Beginning with the line that contains "h2-backup.cmd to bin directory of old server directory.", transcribe every line through the end of the entries exactly as written, and reproduce nothing else.

----------------------------------------

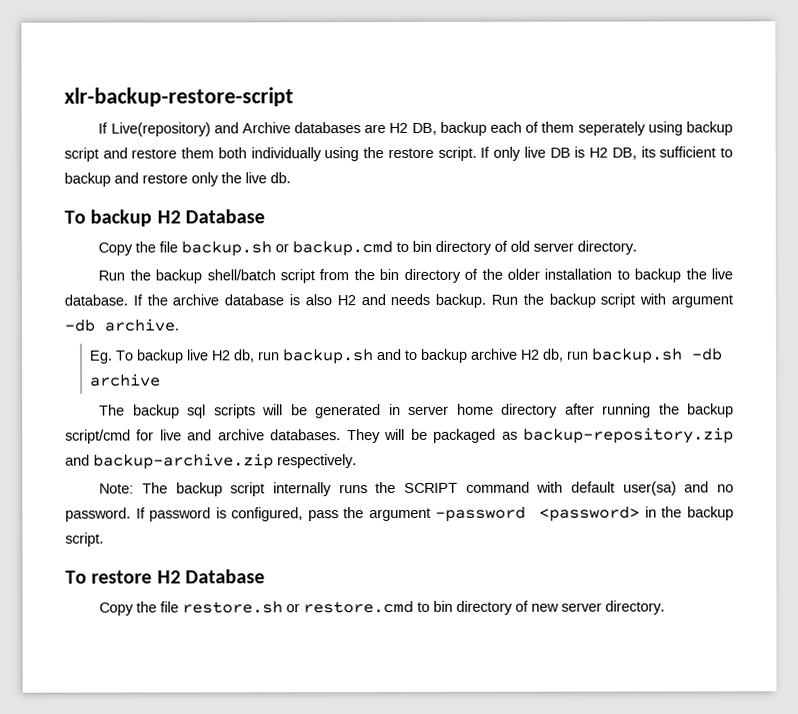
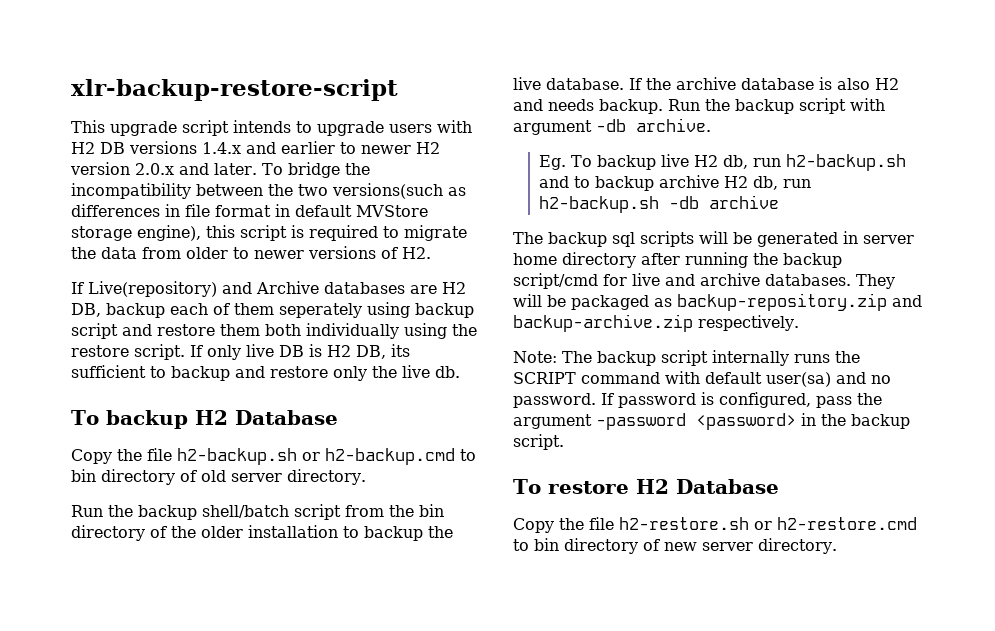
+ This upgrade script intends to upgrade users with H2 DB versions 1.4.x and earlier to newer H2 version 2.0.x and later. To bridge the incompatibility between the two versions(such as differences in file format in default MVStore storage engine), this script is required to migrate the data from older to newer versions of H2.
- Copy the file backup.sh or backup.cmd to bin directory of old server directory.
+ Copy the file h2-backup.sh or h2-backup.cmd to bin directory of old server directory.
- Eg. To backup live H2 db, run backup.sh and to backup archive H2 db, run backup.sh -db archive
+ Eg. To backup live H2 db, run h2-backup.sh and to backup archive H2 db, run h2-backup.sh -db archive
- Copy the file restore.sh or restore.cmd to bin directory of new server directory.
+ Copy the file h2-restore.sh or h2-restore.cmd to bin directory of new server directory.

----------------------------------------

▸ Problem solution
+ Copy the file h2-backup.sh or h2-backup.cmd to bin directory of old server directory.
- Eg. To backup live H2 db, run backup.sh and to backup archive H2 db, run backup.sh -db archive
+ Eg. To backup live H2 db, run h2-backup.sh and to backup archive H2 db, run h2-backup.sh -db archive
- Copy the file restore.sh or restore.cmd to bin directory of new server directory.
+ Copy the file h2-restore.sh or h2-restore.cmd to bin directory of new server directory.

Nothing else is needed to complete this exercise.